台湾出身の私は、冬はもちろんのこと夏でも一時帰国をする時には、どんなに暑くとも毎回必ず麻辣火鍋(中華圏全体で広く食される辛味の強い鍋料理の一つ)を食べる。
台湾の麻辣火鍋は、中央を太極の陰陽に見立てて仕切った金属製の丸鍋に、辛い紅湯スープとマイルドな白湯スープの2種類を別々に入れて煮立て、好みのスープの方に好きな食材を入れて食べる「鴛鴦火鍋(おしどりひなべ)」と呼ばれる形式が特徴的だ。一度に味の違う2種類のスープを楽しむことが出来るのが、鴛鴦火鍋の醍醐味である。

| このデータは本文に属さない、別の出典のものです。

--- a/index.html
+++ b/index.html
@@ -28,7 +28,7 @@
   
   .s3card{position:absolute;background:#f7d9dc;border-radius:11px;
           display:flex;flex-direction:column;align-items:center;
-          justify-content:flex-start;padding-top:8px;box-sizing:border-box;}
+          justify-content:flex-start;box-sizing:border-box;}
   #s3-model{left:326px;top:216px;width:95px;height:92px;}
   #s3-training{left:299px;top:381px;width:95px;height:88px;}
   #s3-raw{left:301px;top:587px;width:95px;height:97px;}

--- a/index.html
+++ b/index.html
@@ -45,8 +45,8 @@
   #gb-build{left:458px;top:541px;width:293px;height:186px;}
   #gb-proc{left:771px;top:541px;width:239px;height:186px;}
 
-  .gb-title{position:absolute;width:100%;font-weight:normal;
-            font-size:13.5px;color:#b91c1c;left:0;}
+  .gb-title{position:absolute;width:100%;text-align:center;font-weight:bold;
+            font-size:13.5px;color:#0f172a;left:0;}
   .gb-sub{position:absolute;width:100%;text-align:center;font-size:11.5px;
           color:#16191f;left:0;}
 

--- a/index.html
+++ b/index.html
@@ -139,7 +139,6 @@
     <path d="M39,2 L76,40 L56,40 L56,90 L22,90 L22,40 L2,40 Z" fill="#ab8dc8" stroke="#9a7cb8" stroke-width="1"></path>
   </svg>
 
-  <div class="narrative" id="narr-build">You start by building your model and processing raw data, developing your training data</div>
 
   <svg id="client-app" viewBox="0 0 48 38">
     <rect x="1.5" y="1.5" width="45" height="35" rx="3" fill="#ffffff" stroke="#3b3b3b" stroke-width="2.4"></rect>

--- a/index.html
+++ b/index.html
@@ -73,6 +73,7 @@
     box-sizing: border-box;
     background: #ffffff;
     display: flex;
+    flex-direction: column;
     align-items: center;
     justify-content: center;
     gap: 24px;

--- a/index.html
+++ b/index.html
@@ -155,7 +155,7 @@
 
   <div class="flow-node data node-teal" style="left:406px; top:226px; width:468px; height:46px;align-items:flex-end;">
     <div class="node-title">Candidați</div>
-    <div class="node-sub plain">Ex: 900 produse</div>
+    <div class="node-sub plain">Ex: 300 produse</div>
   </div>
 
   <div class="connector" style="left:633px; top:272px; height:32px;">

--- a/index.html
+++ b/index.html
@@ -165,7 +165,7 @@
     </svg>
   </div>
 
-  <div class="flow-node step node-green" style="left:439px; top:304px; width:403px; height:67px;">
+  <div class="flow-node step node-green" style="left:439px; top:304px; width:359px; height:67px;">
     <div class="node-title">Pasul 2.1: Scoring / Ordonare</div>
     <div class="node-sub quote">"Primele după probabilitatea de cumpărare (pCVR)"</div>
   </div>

台湾に行かずとも、日本で台湾と同じ味を楽しみたい方におすすめしたいのが、日本に直営店舗がある天香回味[テンシャンフェイウェイ]という薬膳火鍋専門店である。60種類以上の漢方薬と香辛料で作った秘伝のスープの深み、優しさと複雑さを是非一度味わってみてほしい。
さて、鴛鴦火鍋といえば一般的には赤白の2色鍋をイメージするものだが、なんと、近年中国では常識の枠を超える緑白の2色鍋が出現したそうだ。そして、その緑色のスープの正体こそがスピルリナである。
緑色の火鍋を最初に開発したのは、四川に本店がある魚游天下というスピルリナの火鍋専門店のようだ(中国の発明特許番号:200810093149.3)。魚游天下はスピルリナを健康のテーマとし、魚を中心とした栄養バランスの良い健康的な食事を提供する飲食チェーン店である。中国雲南省で生産したスピルリナを使用し、中国人に馴染みの深い火鍋に取り入れることでスピルリナを食文化として普及させようとしている。
新たな食材を普及させるための戦略として、全く新しい食習慣を身につけさせる方法もあれば、地域ならではの食文化に合わせ、日々の食生活に徐々に浸透させていく方法もある。スピルリナを火鍋に取り入れて美味しく食べる方法は、世界最大のスピルリナ生産国でもあり、火鍋という食文化が広く浸透している中国ならではのアイデアだと思う。
私自身はこのスピルリナ火鍋をまだ食べたことはないのだが、美味しいと評判は上々らしい。魚游天下以外の飲食店でも今後続々と提供されるであろうスピルリナ火鍋によって、火鍋業界に緑の革命が起こることを期待している。